* **What you need to do**: From the first line of the listing to the last, set down everything exactly, but skip the images.

* **Data excerpts**:
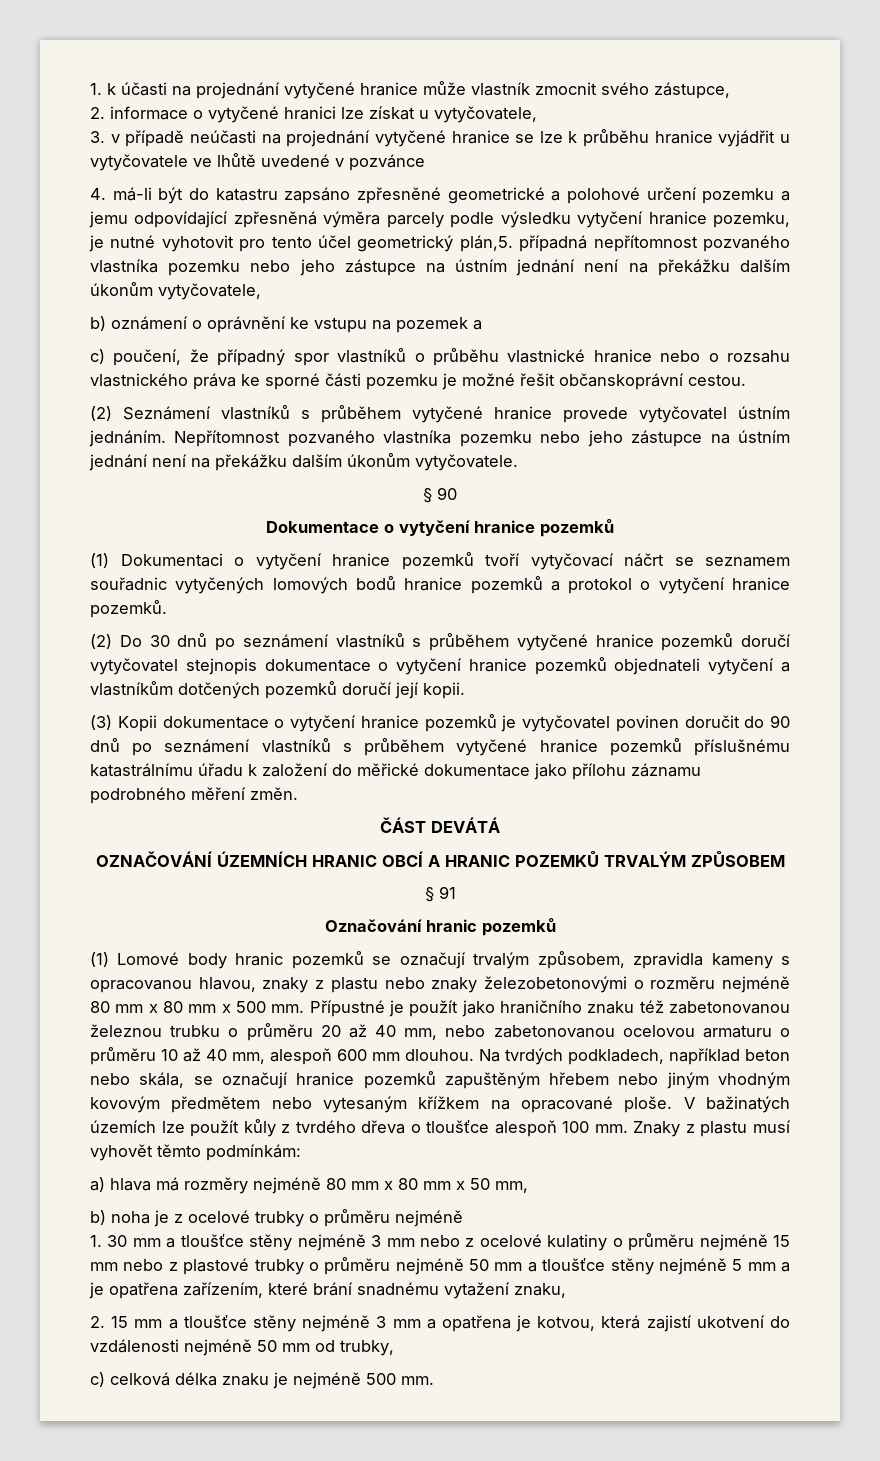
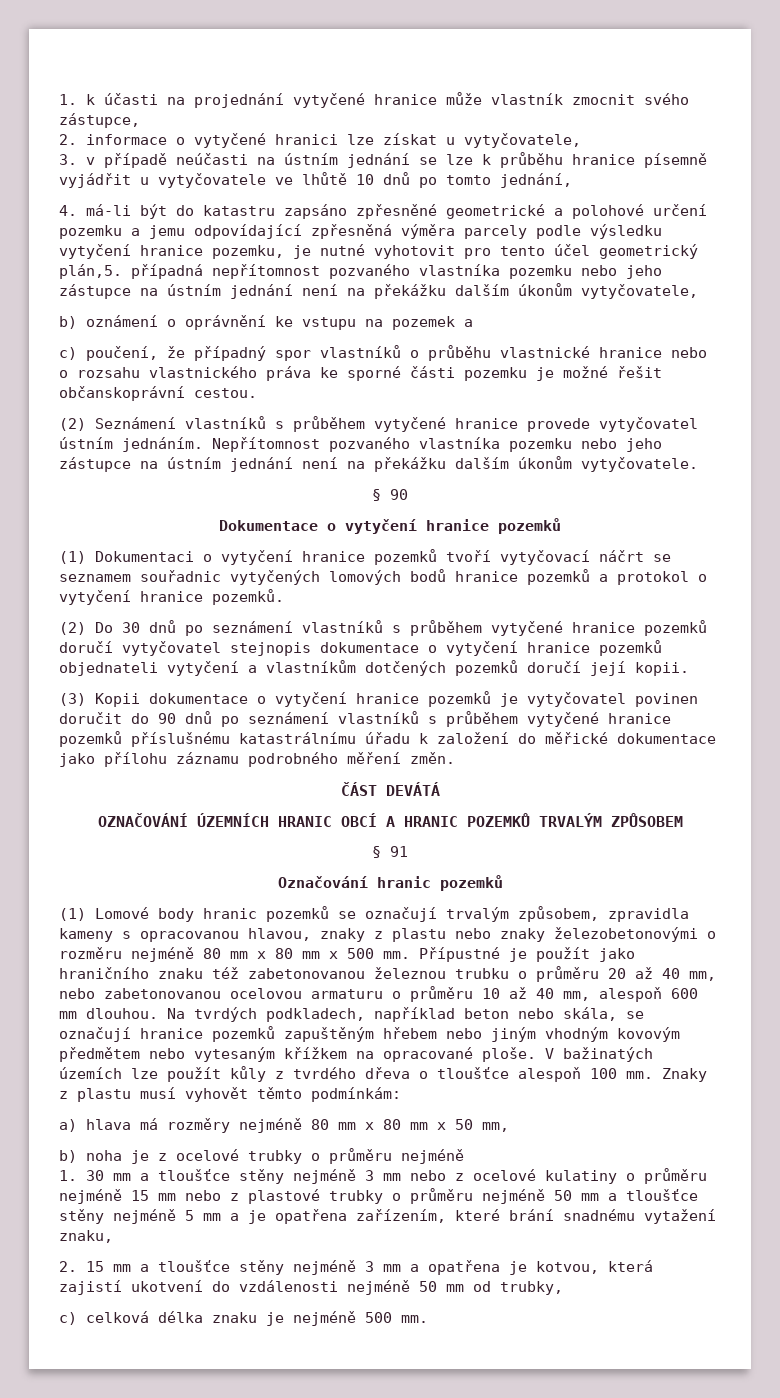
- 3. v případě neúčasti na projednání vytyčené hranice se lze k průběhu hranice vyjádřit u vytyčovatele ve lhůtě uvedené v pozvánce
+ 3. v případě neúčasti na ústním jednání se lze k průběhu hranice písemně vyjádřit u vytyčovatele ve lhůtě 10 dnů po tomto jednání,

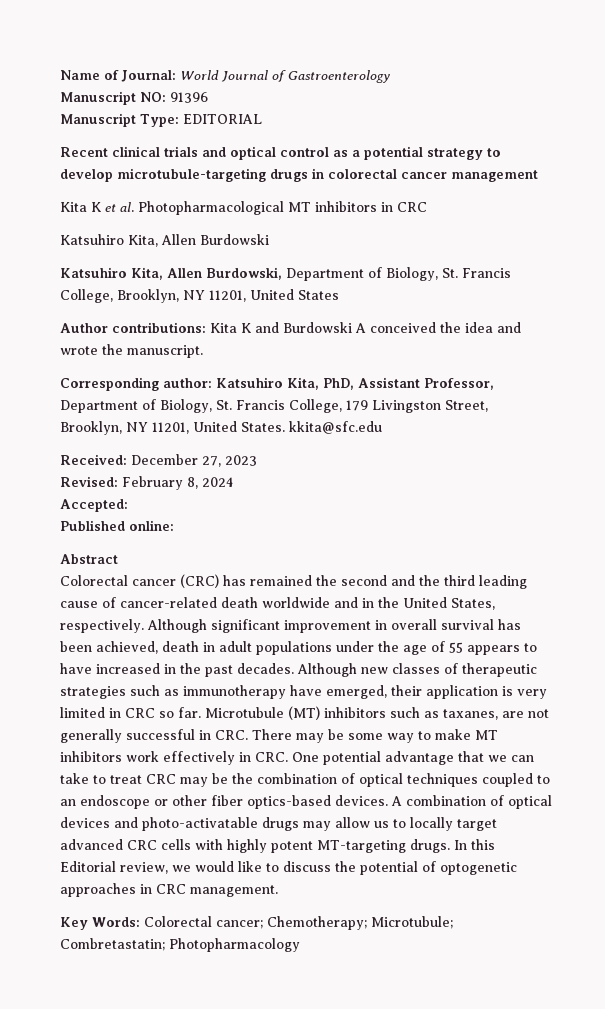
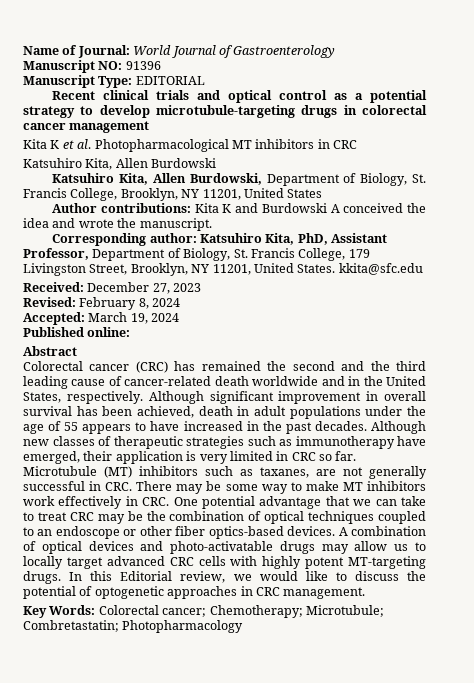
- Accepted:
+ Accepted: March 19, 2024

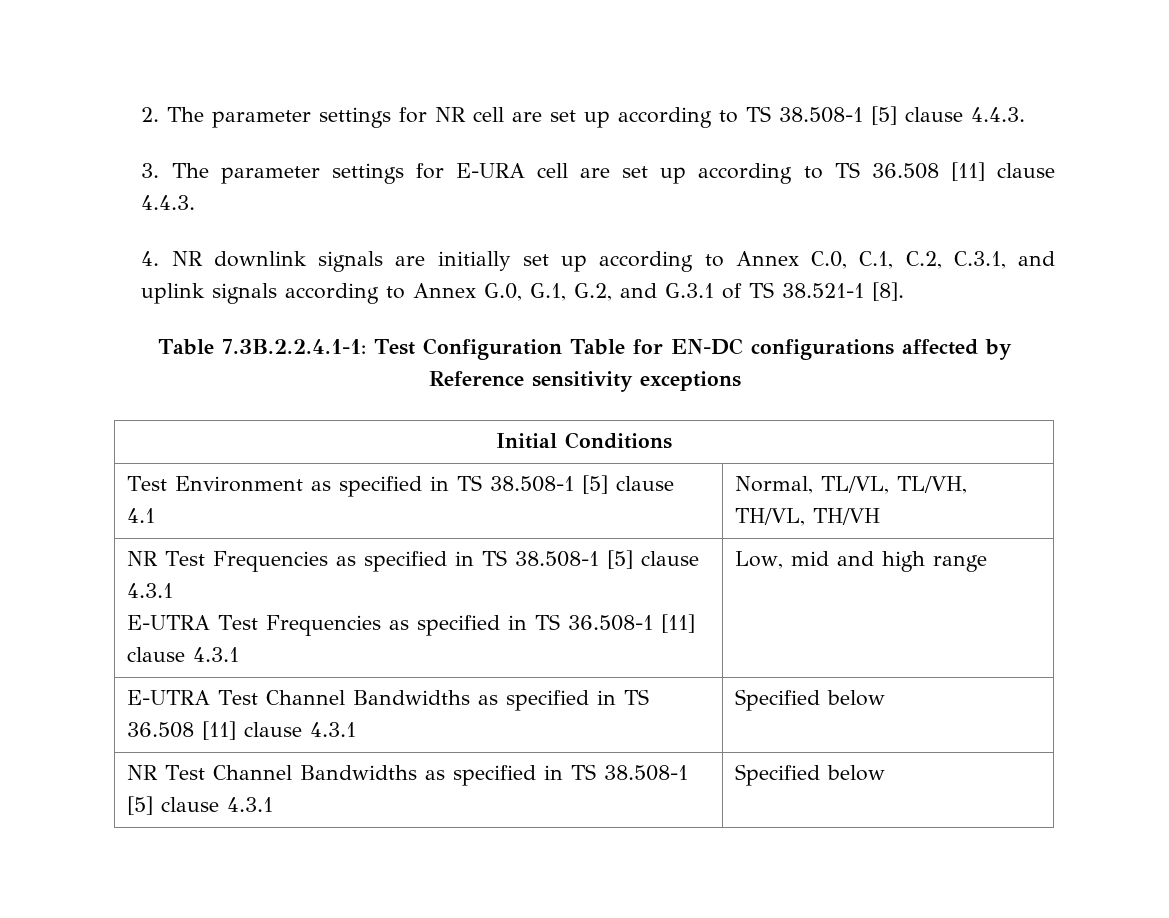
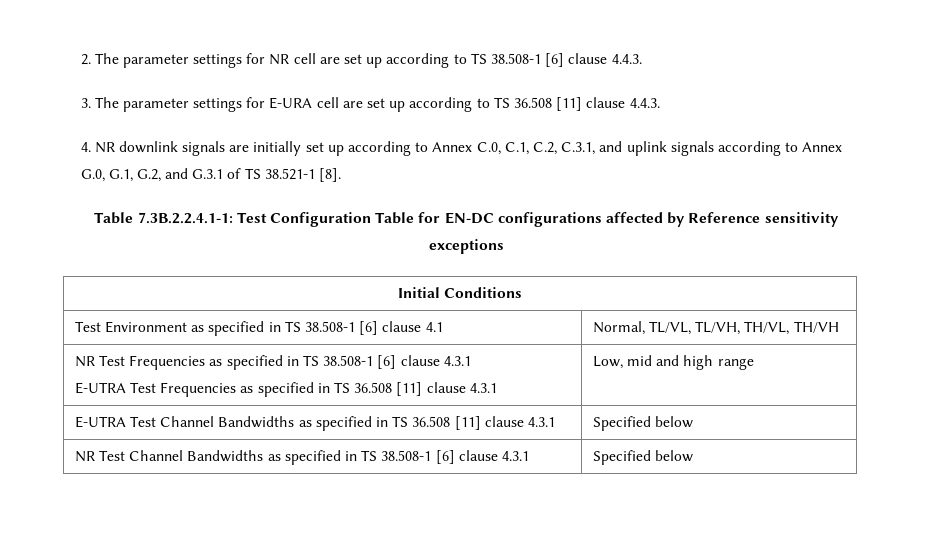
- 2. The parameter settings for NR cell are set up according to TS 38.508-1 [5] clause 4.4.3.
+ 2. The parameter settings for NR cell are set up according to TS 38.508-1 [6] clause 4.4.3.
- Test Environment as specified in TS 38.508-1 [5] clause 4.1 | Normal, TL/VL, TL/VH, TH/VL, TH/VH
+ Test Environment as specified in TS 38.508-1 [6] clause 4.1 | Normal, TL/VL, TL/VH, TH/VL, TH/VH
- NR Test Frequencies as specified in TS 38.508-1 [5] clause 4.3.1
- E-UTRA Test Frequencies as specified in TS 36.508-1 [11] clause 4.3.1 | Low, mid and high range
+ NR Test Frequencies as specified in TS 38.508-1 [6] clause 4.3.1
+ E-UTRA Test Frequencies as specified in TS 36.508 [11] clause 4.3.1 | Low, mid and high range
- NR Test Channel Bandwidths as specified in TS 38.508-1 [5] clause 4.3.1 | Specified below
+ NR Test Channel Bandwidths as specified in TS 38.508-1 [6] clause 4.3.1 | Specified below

* **Task solution**:
- 3. v případě neúčasti na projednání vytyčené hranice se lze k průběhu hranice vyjádřit u vytyčovatele ve lhůtě uvedené v pozvánce
+ 3. v případě neúčasti na ústním jednání se lze k průběhu hranice písemně vyjádřit u vytyčovatele ve lhůtě 10 dnů po tomto jednání,

- Accepted:
+ Accepted: March 19, 2024

- 2. The parameter settings for NR cell are set up according to TS 38.508-1 [5] clause 4.4.3.
+ 2. The parameter settings for NR cell are set up according to TS 38.508-1 [6] clause 4.4.3.
- Test Environment as specified in TS 38.508-1 [5] clause 4.1 | Normal, TL/VL, TL/VH, TH/VL, TH/VH
+ Test Environment as specified in TS 38.508-1 [6] clause 4.1 | Normal, TL/VL, TL/VH, TH/VL, TH/VH
- NR Test Frequencies as specified in TS 38.508-1 [5] clause 4.3.1
- E-UTRA Test Frequencies as specified in TS 36.508-1 [11] clause 4.3.1 | Low, mid and high range
+ NR Test Frequencies as specified in TS 38.508-1 [6] clause 4.3.1
+ E-UTRA Test Frequencies as specified in TS 36.508 [11] clause 4.3.1 | Low, mid and high range
- NR Test Channel Bandwidths as specified in TS 38.508-1 [5] clause 4.3.1 | Specified below
+ NR Test Channel Bandwidths as specified in TS 38.508-1 [6] clause 4.3.1 | Specified below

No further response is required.